I am having trouble understanding the implementation of batch normalization in Tensorflow. To illustrate, I have created a simple network with one input node, one hidden node, and one output node and run with 1 batch, with a batch size of 2. My input x consists of a scalar with 2 values (ie a batch size of 2), one set to 0 and other set to 1.
I run for one epoch, and write out the output from the hidden layer (before and after batch normalization) as well as the batch norm moving mean, variance, gamma, and beta.
Here is my code:
import tensorflow as tf
import numpy as np
N_HIDDEN_1 = 1
N_INPUT= 1
N_OUTPUT = 1
###########################################################
# DEFINE THE Network
# Define placeholders for data that will be fed in during execution
x = tf.placeholder(tf.float32, (None, N_INPUT))
y = tf.placeholder(tf.float32, (None, N_OUTPUT))
lx = tf.placeholder(tf.float32, [])
training = tf.placeholder_with_default(False, shape=(), name='training')
# Hidden layers with relu activation
with tf.variable_scope('hidden1'):
hidden_1 = tf.layers.dense(x, N_HIDDEN_1, activation=None, use_bias=False)
bn_1 = tf.layers.batch_normalization(hidden_1, training=training, momentum=0.5)
bn_1x = tf.nn.relu(bn_1)
# Output layer
with tf.variable_scope('output'):
predx = tf.layers.dense(bn_1x, N_OUTPUT, activation=None, use_bias=False)
pred = tf.layers.batch_normalization(predx, training=training, momentum=0.5)
###########################################################
# Define the cost function that is optimized when
# training the network and the optimizer
cost = tf.reduce_mean(tf.square(pred-y))
optimizer = tf.train.AdamOptimizer(learning_rate=lx).minimize(cost)

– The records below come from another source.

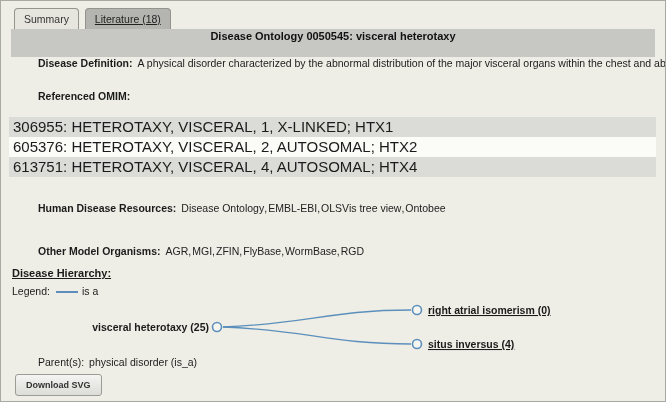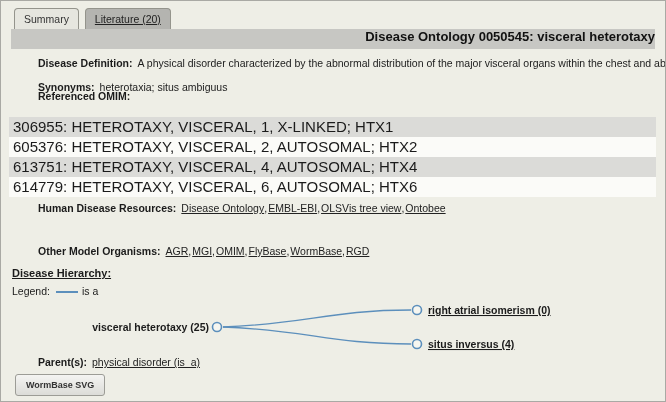--- a/index.html
+++ b/index.html
@@ -17,27 +17,27 @@
   .tab {
     display:inline-block; padding:4px 9px 8px; margin-right:3px;
     font-size:10.5px; border:1px solid #94948c; border-bottom:none;
     border-radius:4px 4px 0 0; vertical-align:bottom; cursor:pointer;
   }
   .tab.active { background:#e6e6df; color:#333; }
   .tab.inactive { background:var(--tab_inactive); }
   .tab.inactive .tab-label { text-decoration:underline; color:#222; }
   
   .header-bar {
-    position:absolute; left:10px; right:10px; top:28px; height:20px;
-    background:var(--header_bar); text-align:right;
-    font-weight:bold; font-size:13px; line-height:15px; color:#111;
+    position:absolute; left:10px; right:10px; top:28px; height:28px;
+    background:var(--header_bar); text-align:center;
+    font-weight:bold; font-size:11px; line-height:15px; color:#111;
   }
   .line { position:absolute; left:11px; right:10px; margin:0; white-space:nowrap; }
   .lbl { font-weight:bold; margin-right:5px;padding-left:26px; }
-  a.lnk { color:#222; text-decoration:underline; cursor:pointer;text-align:center; }
+  a.lnk { color:#222; cursor:pointer;text-align:center; }
   .link-list a:not(:last-child)::after { content:", "; display:inline-block; padding-right:1px; }
   
   .omim-rows { position:absolute; left:8px; right:9px; top:116px; }
   .omim-row { height:20px; line-height:20px; padding-left:4px; font-size:15px; background:var(--row_light); }
   .omim-row.odd { background:var(--row_alt); }
   
   .info-icon {
     display:inline-block; width:11px; height:11px; border-radius:50%;
     background:var(--info_icon); color:#fff; text-align:center;
     font-family:"Liberation Serif", serif; font-style:italic; font-weight:bold;
@@ -62,52 +62,48 @@
 </head>
 <body>
 
 <div class="page">
 
   <div class="tabs">
     <div class="tab active">
       <span class="tab-label">Summary</span>
     </div>
     <div class="tab inactive">
-      <span class="tab-label">Literature (20)</span>
+      <span class="tab-label">Literature (18)</span>
     </div>
   </div>
 
   <div class="header-bar">Disease Ontology 0050545: visceral heterotaxy</div>
 
   <p class="line" style="top:56px">
     <b class="lbl">Disease Definition:</b><span>A physical disorder characterized by the abnormal distribution of the major visceral organs within the chest and abdomen.</span>
   </p>
 
-  <p class="line" style="top:80px">
-    <b class="lbl">Synonyms:</b><span>heterotaxia; situs ambiguus</span>
-  </p>
 
   <p class="line" style="top:89px">
     <b class="lbl">Referenced OMIM:</b>
   </p>
 
   <div class="omim-rows">
     <div class="omim-row odd">306955: HETEROTAXY, VISCERAL, 1, X-LINKED; HTX1</div>
     <div class="omim-row">605376: HETEROTAXY, VISCERAL, 2, AUTOSOMAL; HTX2</div>
     <div class="omim-row odd">613751: HETEROTAXY, VISCERAL, 4, AUTOSOMAL; HTX4</div>
-    <div class="omim-row">614779: HETEROTAXY, VISCERAL, 6, AUTOSOMAL; HTX6</div>
   </div>
 
   <p class="line" style="top:201px">
     <b class="lbl">Human Disease Resources:</b><span class="link-list"><a class="lnk">Disease Ontology</a><a class="lnk">EMBL-EBI</a><a class="lnk">OLSVis tree view</a><a class="lnk">Ontobee</a></span>
   </p>
 
 
   <p class="line" style="top:244px">
-    <b class="lbl">Other Model Organisms:</b><span class="link-list"><a class="lnk">AGR</a><a class="lnk">MGI</a><a class="lnk">OMIM</a><a class="lnk">FlyBase</a><a class="lnk">WormBase</a><a class="lnk">RGD</a></span>
+    <b class="lbl">Other Model Organisms:</b><span class="link-list"><a class="lnk">AGR</a><a class="lnk">MGI</a><a class="lnk">ZFIN</a><a class="lnk">FlyBase</a><a class="lnk">WormBase</a><a class="lnk">RGD</a></span>
   </p>
 
   <p class="line" style="top:266px">
     <span class="hier-head">Disease Hierarchy:</span>
   </p>
 
   <p class="line" style="top:284px">
     <span>Legend:</span><span class="legend-swatch"></span><span>is a</span>
   </p>
 
@@ -116,18 +112,18 @@
     <path class="edge" d="M222,30 C305,33 330,47 410,47"></path>
     <circle class="node" cx="216" cy="30" r="4.5"></circle>
     <circle class="node" cx="416" cy="13" r="4.5"></circle>
     <circle class="node" cx="416" cy="47" r="4.5"></circle>
     <text x="208" y="34" text-anchor="end">visceral heterotaxy (25)</text>
     <text class="child-label" x="427" y="17">right atrial isomerism (0)</text>
     <text class="child-label" x="427" y="51">situs inversus (4)</text>
   </svg>
 
   <p class="line" style="top:355px">
-    <span class="lbl" style="font-weight:bold">Parent(s):</span><a class="lnk">physical disorder (is_a)</a>
+    <span class="lbl" style="font-weight:normal">Parent(s):</span><a class="lnk">physical disorder (is_a)</a>
   </p>
 
-  <button class="dl-btn">WormBase SVG</button>
+  <button class="dl-btn">Download SVG</button>
 
 </div>
 
 </body></html>

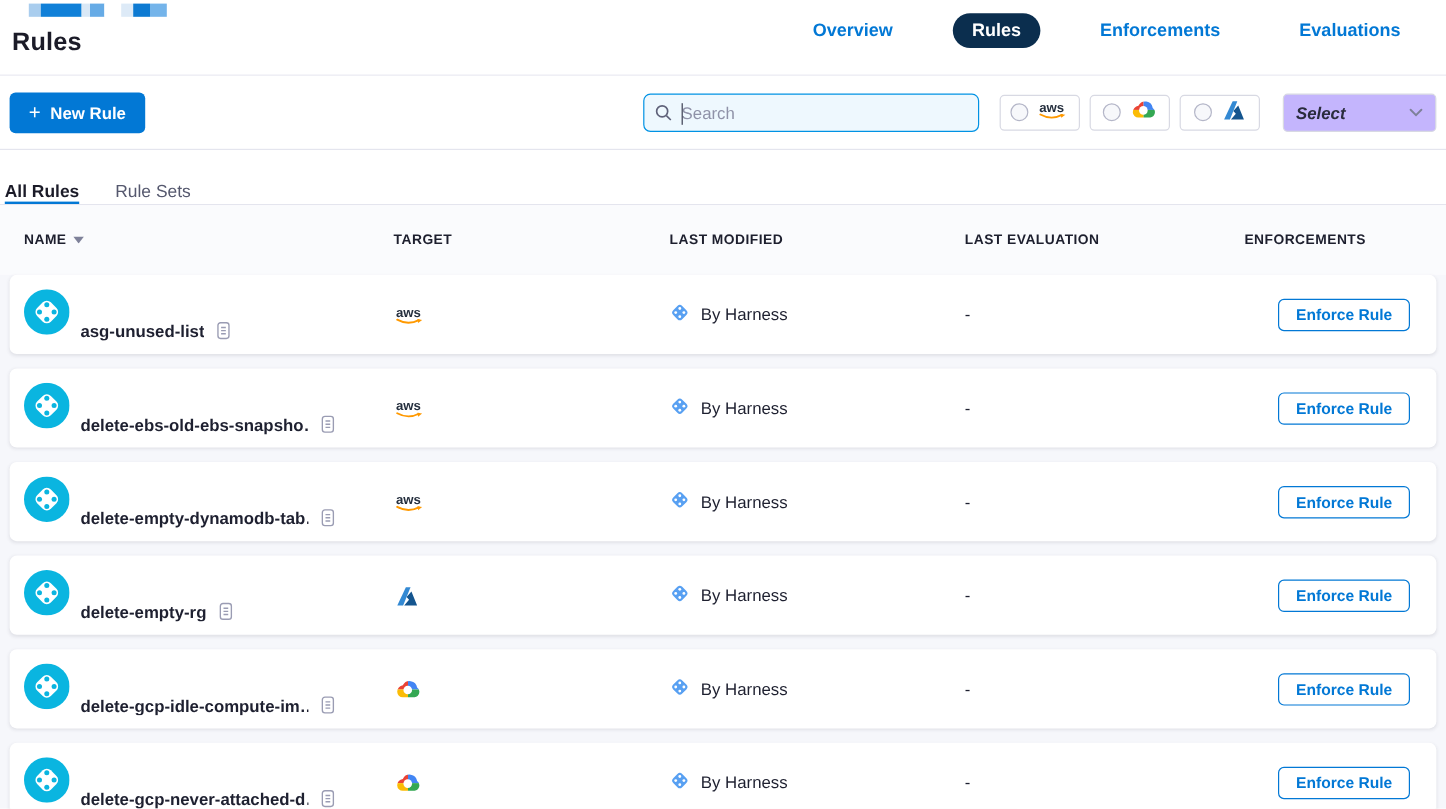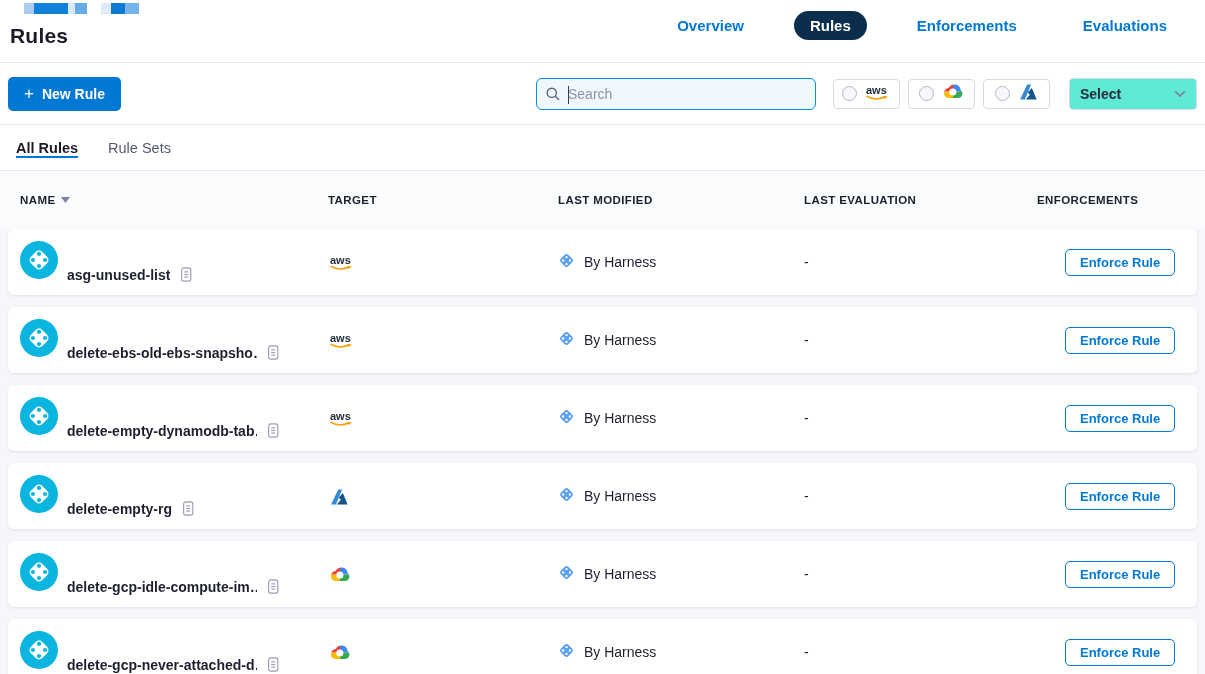--- a/index.html
+++ b/index.html
@@ -33,28 +33,28 @@
   .search-box{ position:relative; width:280px; height:32px; border:1.5px solid var(--search-border);
     border-radius:6px; background:#eef8fe; display:flex; align-items:center; padding:0 8px; margin-right:17px;}
   .search-box svg{ flex:0 0 auto; }
   .search-box input{ border:none; outline:none; background:transparent; font-family:inherit;
     font-size:14px; color:#701a75; width:100%; margin-left:7px; }
   .search-box input::placeholder{ color:#8f92a8; }
   .search-caret{ position:absolute; left:31px; top:7px; width:1px; height:18px; background:#3a3d52; }
   .provider-filter{ width:67px; height:30px; border:1px solid #d8d9e3; border-radius:4px; background:#fff;
     display:flex; align-items:center; justify-content:center; gap:7px; margin-right:8px; cursor:pointer; }
   .radio{ width:15px; height:15px; border-radius:50%; border:1.5px solid #b4b6c8; background:#f7f8fb; }
-  .select-box{ width:128px; height:32px; border:1px solid #d8d9e3; border-radius:4px; background:#5eead4;
-    display:flex; align-items:center; padding:0 10px; margin-left:11px; cursor:pointer; }
+  .select-box{ width:128px; height:32px; border:1px solid #d8d9e3; border-radius:4px; background:#c4b5fd;
+    display:flex; align-items:center; padding:0 10px; margin-left:11px; cursor:pointer;font-style:italic; }
   .select-box .select-label{ font-size:14px; font-weight:bold; color:#2a2c3d; }
   .select-box svg{ margin-left:auto; }
 
   
-  .tabbar{ height:46px; border-bottom:1px solid var(--border); display:flex; align-items:center;
-    padding-left:16px; gap:30px; background:#fff; }
+  .tabbar{ height:46px; border-bottom:1px solid var(--border); display:flex; align-items:flex-end;
+    padding-left:4px; gap:30px; background:#fff; }
   .tab{ display:flex; align-items:center; font-size:14.5px; color:#55586e; cursor:pointer;
     border-bottom:2.5px solid transparent; padding-top:2px; }
   .tab.active{ color:#1b1b28; font-weight:bold; border-bottom-color:var(--primary); }
 
   
   .table-area{ background:var(--bg); height:503px; }
   .grid{ display:grid; grid-template-columns:260px 182px 198px 185px 255px 1fr; align-items:center;gap:48px; }
   .thead{ height:58px; padding-left:20px; background:#fafbfd; }
   .th{ font-size:11.5px; font-weight:bold; letter-spacing:.4px; color:#1d1f2e; display:flex; align-items:center; gap:6px;}
   .rows{ padding:0 8px; }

bout1 = tf.global_variables('hidden1/batch_normalization/moving_mean:0')
bout2 = tf.global_variables('hidden1/batch_normalization/moving_variance:0')
bout3 = tf.global_variables('hidden1/batch_normalization/gamma:0')
bout4 = tf.global_variables('hidden1/batch_normalization/beta:0')
###########################################################
# Train network
init = tf.global_variables_initializer()
extra_update_ops = tf.get_collection(tf.GraphKeys.UPDATE_OPS)
with tf.Session() as sess:
sess.run(init)
# Create dummy data
batchx = np.zeros((2,1))
batchy = np.zeros((2,1))
batchx[0,0]=0.0
batchx[1,0]=1.0
batchy[0,0]=3.0
batchy[1,0]=4.0
_,_ = sess.run([optimizer, extra_update_ops], feed_dict={training: True, x:batchx, y:batchy, lx: 0.001})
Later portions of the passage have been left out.